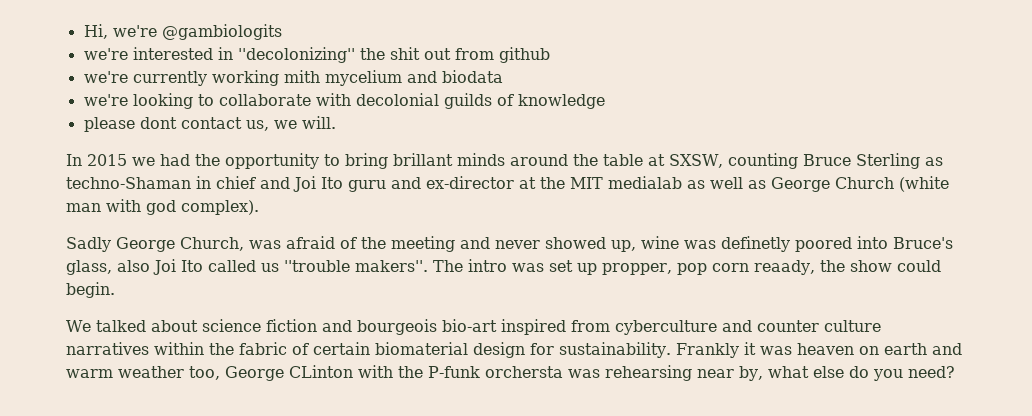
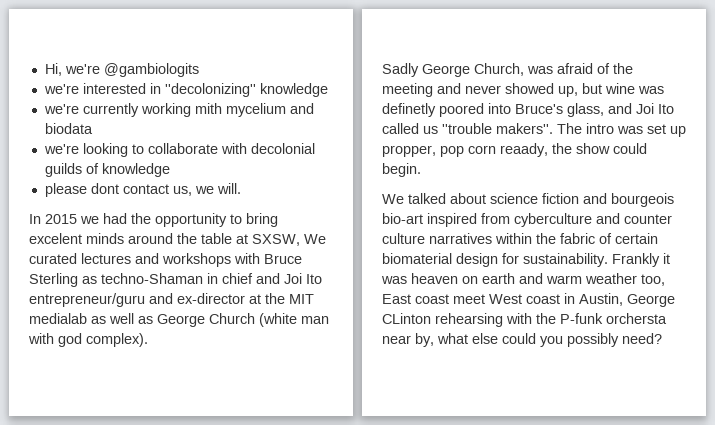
[359,47,550,63] the shit out from github -> [259,83,328,97] knowledge
[393,153,453,166] brillant -> [29,233,82,244] excelent
[727,153,798,169] counting -> [304,234,326,244] [29,253,260,267] We curated lectures and workshops with
[348,180,386,192] guru -> [29,293,145,307] entrepreneur/guru
(636, 246) none -> [582,83,602,94] but
[117,260,150,272] also -> [608,103,632,114] and
(220, 373) none -> [382,293,623,306] East coast meet West coast in Austin,
(353, 371) none -> [435,313,503,327] rehearsing
[567,365,692,381] was rehearsing -> (667, 318) none
[848,366,903,381] do you -> [502,333,619,347] could you possibly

◆ ◆ ◆ ◆

Task prompt → Where the line containing "(353, 371) none" appears in the data above, begin there and reproduce every line to the end exactly; include nothing else.

Your response →
(353, 371) none -> [435,313,503,327] rehearsing
[567,365,692,381] was rehearsing -> (667, 318) none
[848,366,903,381] do you -> [502,333,619,347] could you possibly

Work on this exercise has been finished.